El avance de la inteligencia artificial (IA) también redefine las expectativas de los trabajadores y genera desafíos especiales para las áreas de recursos humanos. Según hallazgos globales de un estudio elaborado por ADP Research, el miedo al desplazamiento tecnológico está influyendo en las decisiones laborales.
De acuerdo a la consultora, el 30% de los trabajadores que a nivel global temen ser reemplazados por la IA se ponen a buscar activamente otro empleo. Eso refleja que el impacto de la IA no es solo tecnológico, sino también emocional y estratégico dentro de las organizaciones.
En el Perú de 2026, explicaron, el éxito de las áreas de Gestión de Personas radicará en presentar la tecnología no como un reemplazo, sino como una herramienta que libera tiempo para tareas de mayor valor, permitiendo esquemas de trabajo más flexibles y humanos.

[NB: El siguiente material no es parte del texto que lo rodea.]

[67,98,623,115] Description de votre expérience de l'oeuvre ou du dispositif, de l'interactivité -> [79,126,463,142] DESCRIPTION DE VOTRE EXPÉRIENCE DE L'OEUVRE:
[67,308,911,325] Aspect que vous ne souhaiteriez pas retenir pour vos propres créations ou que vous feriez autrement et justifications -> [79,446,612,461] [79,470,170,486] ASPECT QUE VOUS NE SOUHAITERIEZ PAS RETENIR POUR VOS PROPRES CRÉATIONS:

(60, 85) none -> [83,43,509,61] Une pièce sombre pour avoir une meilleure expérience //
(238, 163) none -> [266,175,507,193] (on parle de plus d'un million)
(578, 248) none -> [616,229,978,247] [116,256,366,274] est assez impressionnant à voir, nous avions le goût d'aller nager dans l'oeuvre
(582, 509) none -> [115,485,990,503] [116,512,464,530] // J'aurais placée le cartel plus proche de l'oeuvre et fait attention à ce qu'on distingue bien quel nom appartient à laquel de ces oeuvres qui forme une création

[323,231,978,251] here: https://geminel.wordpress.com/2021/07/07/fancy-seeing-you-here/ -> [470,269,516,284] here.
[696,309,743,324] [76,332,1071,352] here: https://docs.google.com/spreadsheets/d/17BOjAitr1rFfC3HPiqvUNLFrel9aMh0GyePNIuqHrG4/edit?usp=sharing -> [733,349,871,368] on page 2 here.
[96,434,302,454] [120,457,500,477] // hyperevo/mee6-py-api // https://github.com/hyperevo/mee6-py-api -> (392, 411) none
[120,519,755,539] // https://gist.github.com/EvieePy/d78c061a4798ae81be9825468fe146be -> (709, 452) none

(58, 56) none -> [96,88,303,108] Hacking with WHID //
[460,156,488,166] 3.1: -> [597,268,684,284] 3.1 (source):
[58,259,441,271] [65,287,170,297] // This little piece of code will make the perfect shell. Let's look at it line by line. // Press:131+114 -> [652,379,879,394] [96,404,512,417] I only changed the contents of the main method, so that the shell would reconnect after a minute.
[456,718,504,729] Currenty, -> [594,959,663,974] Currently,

«Lo relevante es que no estamos hablando necesariamente de reemplazo efectivo, sino de percepción de riesgo. Cuando un trabajador teme que su rol pueda automatizarse, tiende a anticiparse y comenzar a buscar nuevas oportunidades, incluso antes de que exista un cambio concreto», aclaró Karem Fonseca, Sr Manager HR de ADP.
En el contexto peruano, este factor cobra especial relevancia porque el 73% de los trabajadores vive “paycheck to paycheck”, es decir, sin posibilidad de ahorrar y en alta vulnerabilidad financiera: si no cobra no tiene para pagar las cuentas. La estabilidad laboral es crítica, por lo que cualquier señal de incertidumbre tecnológica puede acelerar las decisiones de movilidad.
«Cuando el 73% de tu fuerza laboral tiene preocupaciones financieras inmediatas, la precisión en el pago, la flexibilidad responsable y las oportunidades de crecimiento se vuelven los pilares de la retención del talento», añadió.
«La competitividad empresarial en el Perú de 2026 no dependerá de trabajar más horas, sino de cómo las organizaciones logren mayor productividad y compromiso mediante una gestión transparente y tecnológica».
Karem Fonseca, Sr Manager HR de ADP Research
En 2026, comentó, el desafío no será solo adoptar IA, sino gestionar adecuadamente su impacto humano en la organización para evitar la rotación preventiva y pérdida de talento clave. Este año la verdadera urgencia para las organizaciones reside en cerrar la brecha de productividad sin perder personal valioso.
A nivel global ADP Research ha identificado que la gestión del tiempo está dejando de ser un proceso meramente administrativo para transformarse en una palanca estratégica que impacta directamente en la formalización, el compromiso y los resultados del negocio. En Perú, esta tendencia requiere un desafío particular, debido a que las empresas operan en un entorno de alta informalidad donde la eficiencia laboral varía drásticamente entre sectores. Para las organizaciones formales, avanzar hacia modelos de gestión basados en datos y objetivos no es solo una tendencia, sino una necesidad para atraer a un talento cada vez más exigente y móvil, explicó.
«La competitividad empresarial en el Perú de 2026 no dependerá de trabajar más horas, sino de cómo las organizaciones logren mayor productividad y compromiso mediante una gestión transparente y tecnológica», comentó Karem Fonseca.
De acuerdo con el citado estudio, el área de recursos humanos debe tener una visión holística, usar herramientas digitales e integrar una gestión estratégica del talento, cuidando su preparación para el cambio. Ante el dato de que el 24% de los peruanos ve la ‘falta de oportunidades’ como su mayor barrera, RR.HH. debe utilizar los datos para crear rutas de formación (upskilling) que preparen al personal para el avance tecnológico, recomendaron desde ADP.